It seems that when the court overturns a law liberals like or upholds a law they oppose -- irrespective of whether it conforms to the Constitution -- they cry judicial activism.
Thus, Obama and liberals go berserk when the court, exercising its constitutional prerogative to pass on the constitutionality of laws, properly strikes down laws that are incompatible with our fundamental law -- when liberals support those laws. But that's not judicial activism; it's upholding the integrity of our structure of representative government.
Judicial activism is when courts uphold laws inconsistent with the Constitution or overturn laws that are consistent with it -- mostly to achieve a certain policy result. It's when courts act as super-legislatures, making up their own laws or substituting their political judgment for that of the democratically elected legislative branch in cases in which neither statutory nor constitutional interpretation warrants it.
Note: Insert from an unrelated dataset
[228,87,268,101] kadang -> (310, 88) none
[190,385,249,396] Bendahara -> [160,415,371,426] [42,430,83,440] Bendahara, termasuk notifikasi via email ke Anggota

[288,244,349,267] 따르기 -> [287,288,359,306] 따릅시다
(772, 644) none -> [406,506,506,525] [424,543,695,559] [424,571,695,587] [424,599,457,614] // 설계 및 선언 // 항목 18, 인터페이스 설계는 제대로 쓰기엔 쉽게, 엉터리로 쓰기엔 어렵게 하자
Judicial activism is objectionable because it strikes at the very foundation of our government, which is not a "democracy" as Obama said, but a constitutional republic. If the court upholds or rejects laws based on nothing but its own political preferences, we have a government not of laws, but of nine robed men.
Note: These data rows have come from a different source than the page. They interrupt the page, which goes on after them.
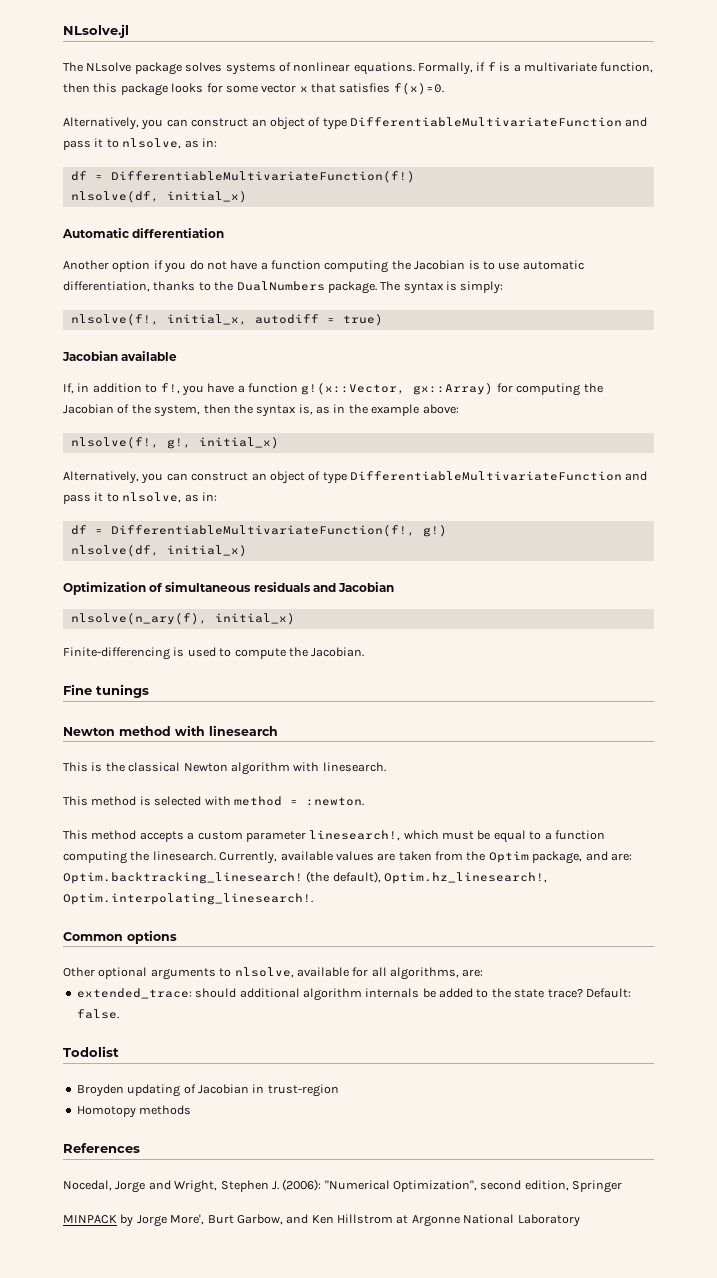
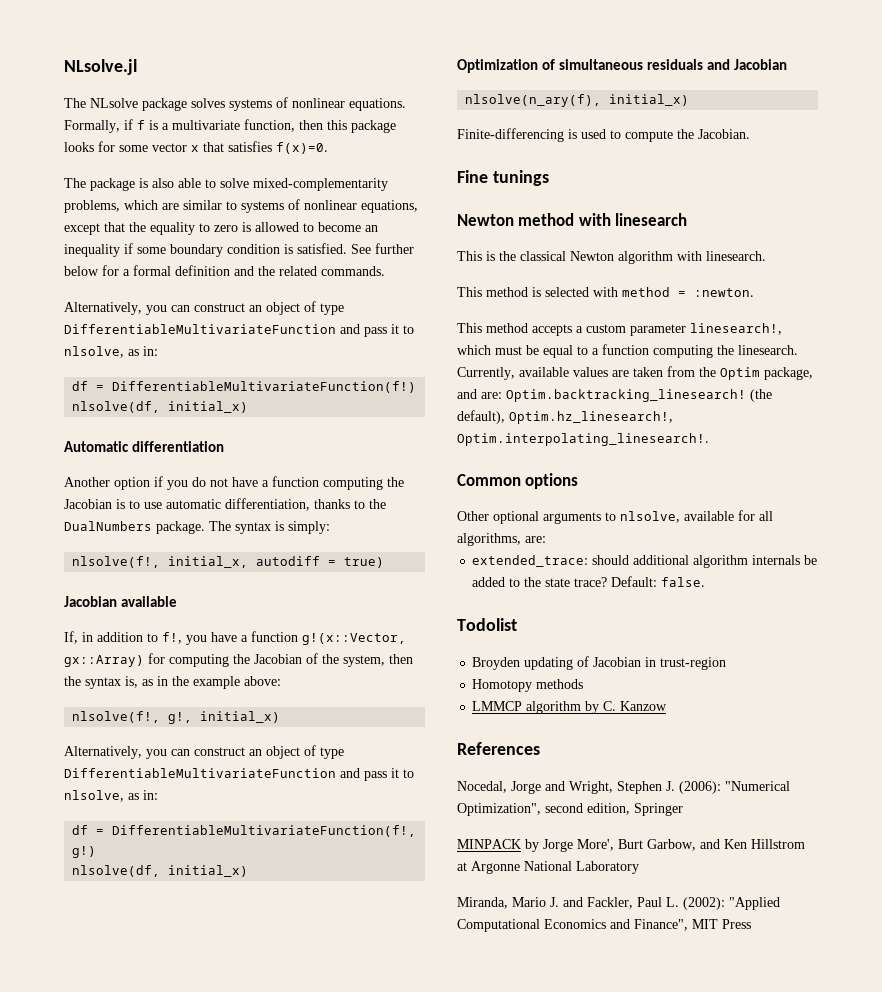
(444, 89) none -> [64,178,388,191] [64,199,418,213] [64,222,378,235] [64,243,414,257] [64,265,385,276] // The package is also able to solve mixed-complementarity problems, which are similar to systems of nonlinear equations, except that the equality to zero is allowed to become an inequality if some boundary condition is satisfied. See further below for a formal definition and the related commands.
(192, 1110) none -> [472,701,668,714] // LMMCP algorithm by C. Kanzow
(580, 1220) none -> [457,897,780,910] [457,919,751,932] // Miranda, Mario J. and Fackler, Paul L. (2002): "Applied Computational Economics and Finance", MIT Press

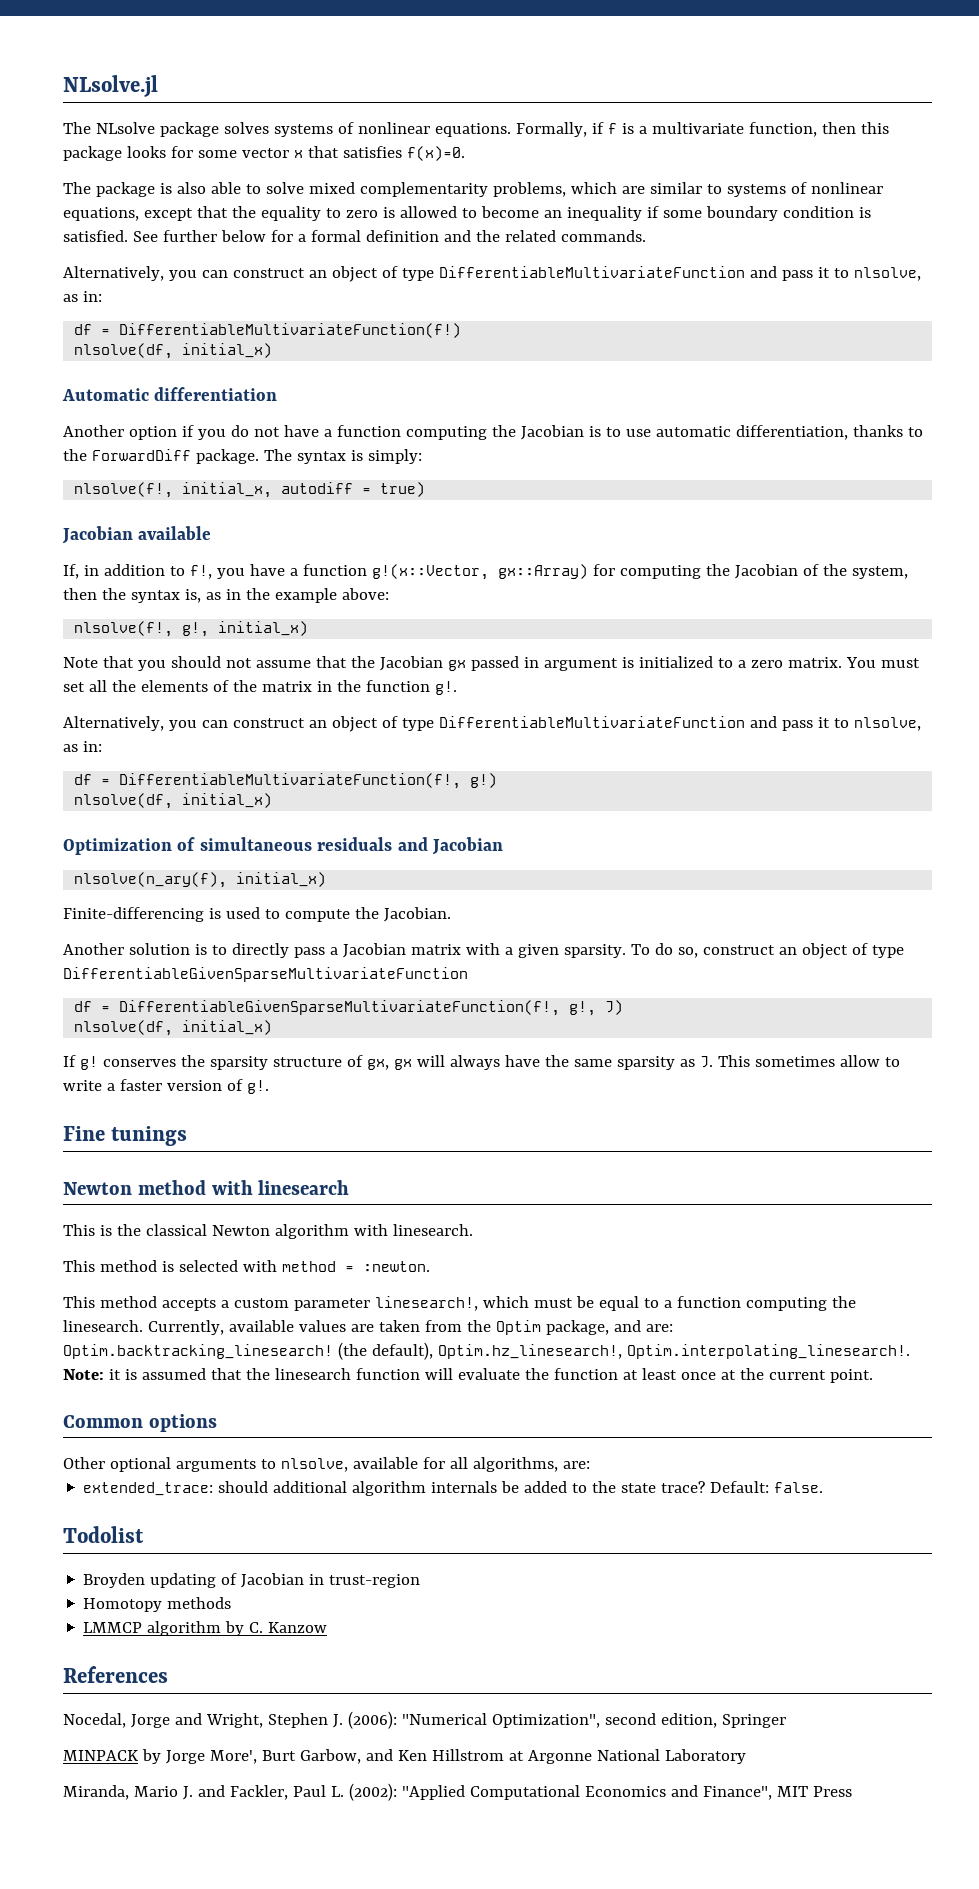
[253,178,388,191] mixed-complementarity -> [308,182,488,197] mixed complementarity
[64,521,152,531] DualNumbers -> [91,449,191,461] ForwardDiff
(281, 717) none -> [63,656,920,671] [63,680,457,695] // Note that you should not assume that the Jacobian gx passed in argument is initialized to a zero matrix. You must set all the elements of the matrix in the function g!.
(750, 134) none -> [63,943,904,959] [63,967,468,982] [74,1000,624,1016] [74,1020,273,1036] [63,1055,900,1070] [63,1079,269,1094] // Another solution is to directly pass a Jacobian matrix with a given sparsity. To do so, construct an object of type DifferentiableGivenSparseMultivariateFunction // df = DifferentiableGivenSparseMultivariateFunction(f!, g!, J) // nlsolve(df, initial_x) // If g! conserves the sparsity structure of gx, gx will always have the same sparsity as J. This sometimes allow to write a faster version of g!.
(709, 439) none -> [63,1368,873,1383] Note: it is assumed that the linesearch function will evaluate the function at least once at the current point.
If the Supreme Court were to overturn Obamacare, it would not be engaging in judicial activism; it would be reining in a renegade president and Congress from their lawless power grab and reinforcing the integrity of the Constitution -- and thus our very republican form of government and its attendant liberties.
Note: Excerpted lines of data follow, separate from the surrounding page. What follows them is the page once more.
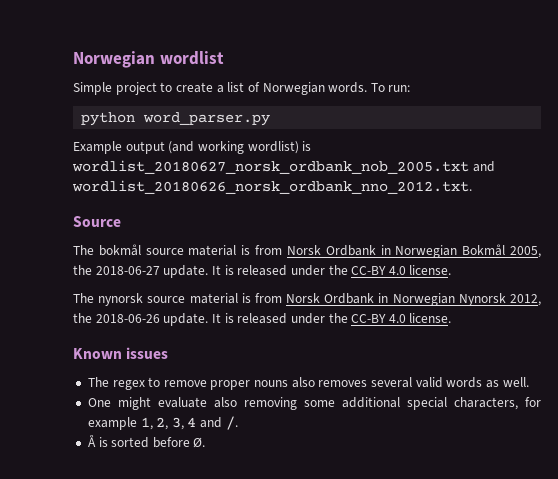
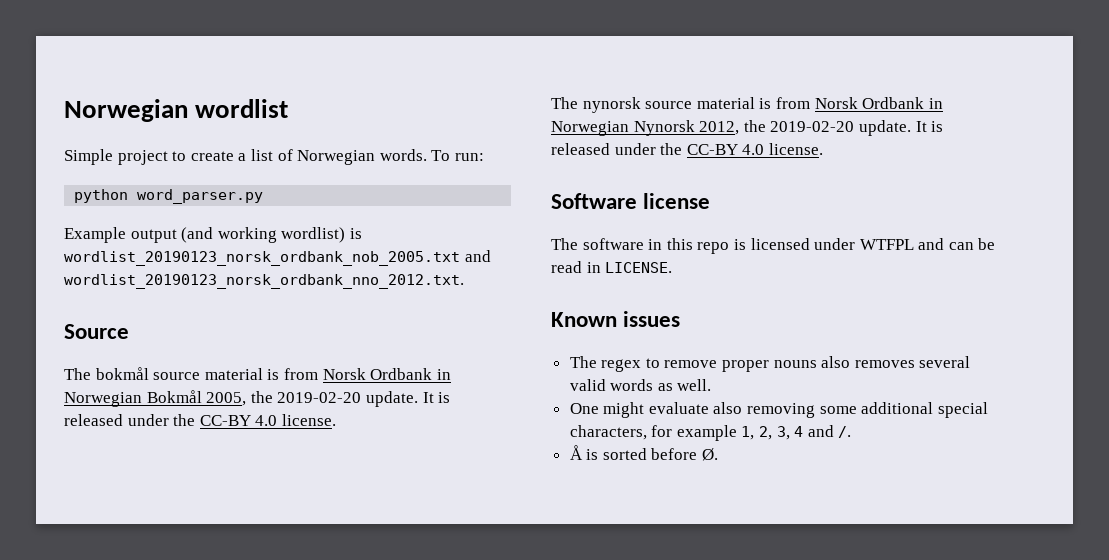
[72,160,495,174] [72,180,472,194] wordlist_20180627_norsk_ordbank_nob_2005.txt and wordlist_20180626_norsk_ordbank_nno_2012.txt. -> [64,250,491,266] [64,274,464,289] wordlist_20190123_norsk_ordbank_nob_2005.txt and wordlist_20190123_norsk_ordbank_nno_2012.txt.
[95,266,160,275] 2018-06-27 -> [277,392,362,403] 2019-02-20
[95,313,452,326] 2018-06-26 update. It is released under the CC-BY 4.0 license. -> [770,120,944,136] [551,143,823,155] [551,193,711,209] [551,238,996,254] [551,261,673,273] 2019-02-20 update. It is released under the CC-BY 4.0 license. // Software license // The software in this repo is licensed under WTFPL and can be read in LICENSE.

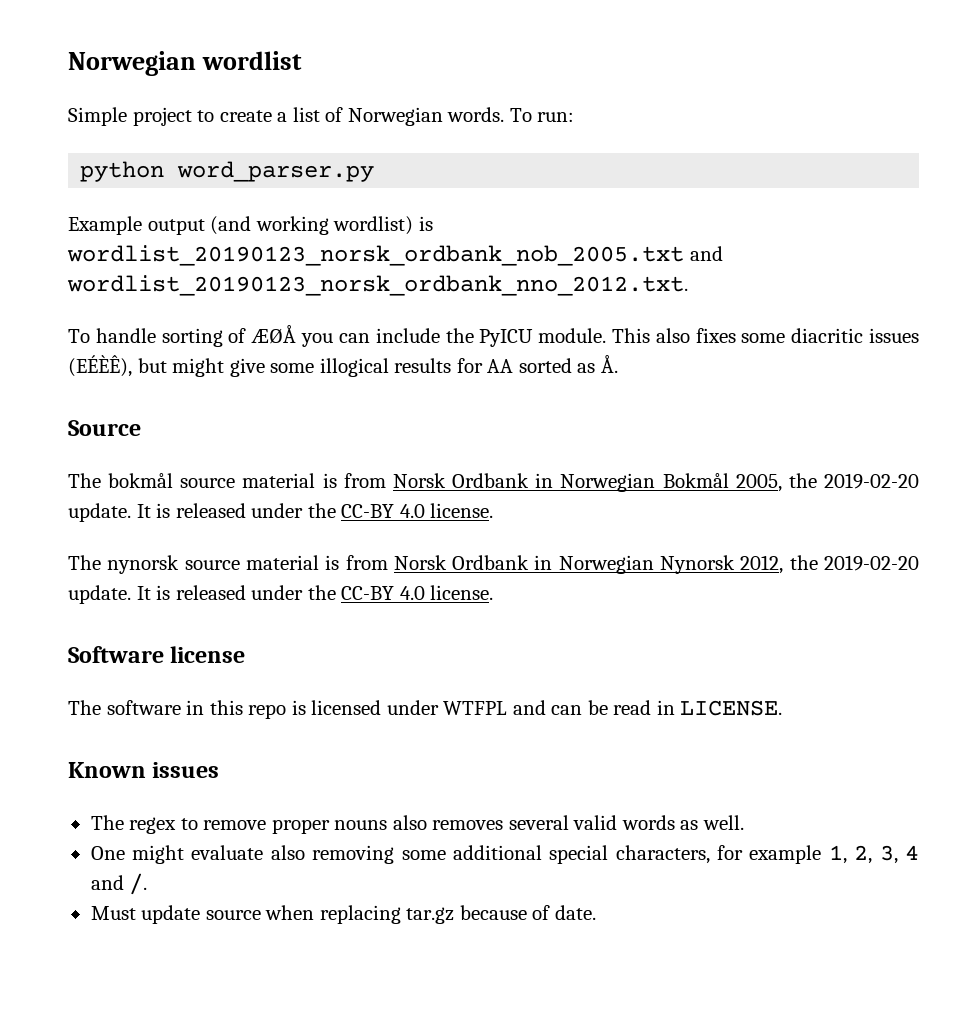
(464, 281) none -> [68,325,919,347] [68,355,618,377] // To handle sorting of ÆØÅ you can include the PyICU module. This also fixes some diacritic issues (EÉÈÊ), but might give some illogical results for AA sorted as Å.
[569,445,719,461] Å is sorted before Ø. -> [90,905,596,924] Must update source when replacing tar.gz because of date.

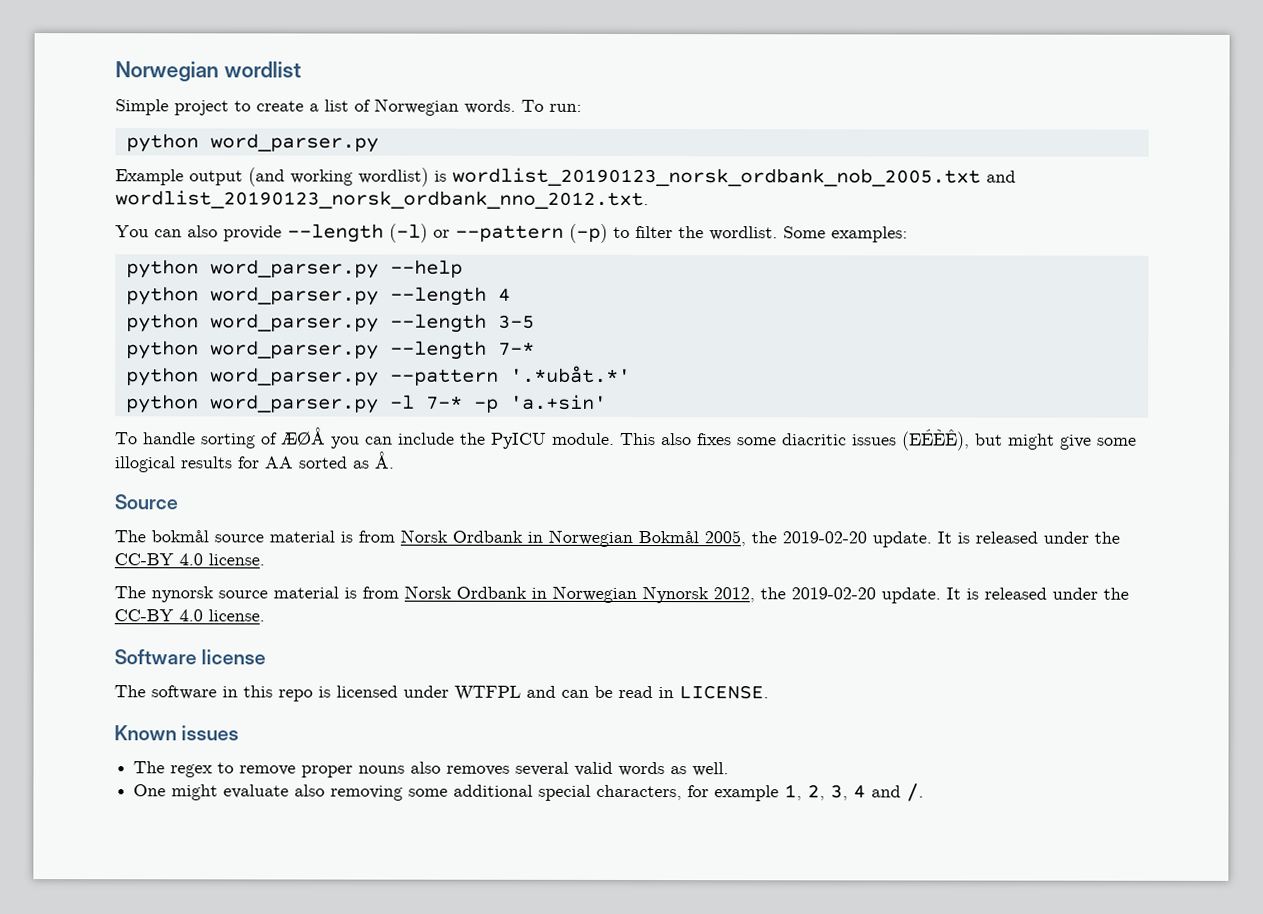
(688, 285) none -> [115,223,908,243] [125,259,463,279] [125,286,511,306] [125,313,535,333] [125,340,535,360] [125,365,631,387] [125,394,607,414] // You can also provide --length (-l) or --pattern (-p) to filter the wordlist. Some examples: // python word_parser.py --help // python word_parser.py --length 4 // python word_parser.py --length 3-5 // python word_parser.py --length 7-* // python word_parser.py --pattern '.*ubåt.*' // python word_parser.py -l 7-* -p 'a.+sin'
[90,905,596,924] // Must update source when replacing tar.gz because of date. -> (925, 792) none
If the court were to uphold Obamacare, it would be thrusting another long knife in our ailing Constitution and, once again, violating the Constitution's scheme of limited government, which grants expressly enumerated powers to the legislative branch -- which do not include, even when coupled with the necessary and proper clause, the right to force people to purchase health insurance.
The irony is that ordinarily, liberals don't have any problem with true judicial activism; they've long been saying that the Constitution is a living and breathing document and that the court must often rewrite it to keep it in step with our "enlightened" modernity.
If President Obama wants to prevent assaults on what he inaccurately calls our "democracy," he should refrain from efforts to intimidate the court.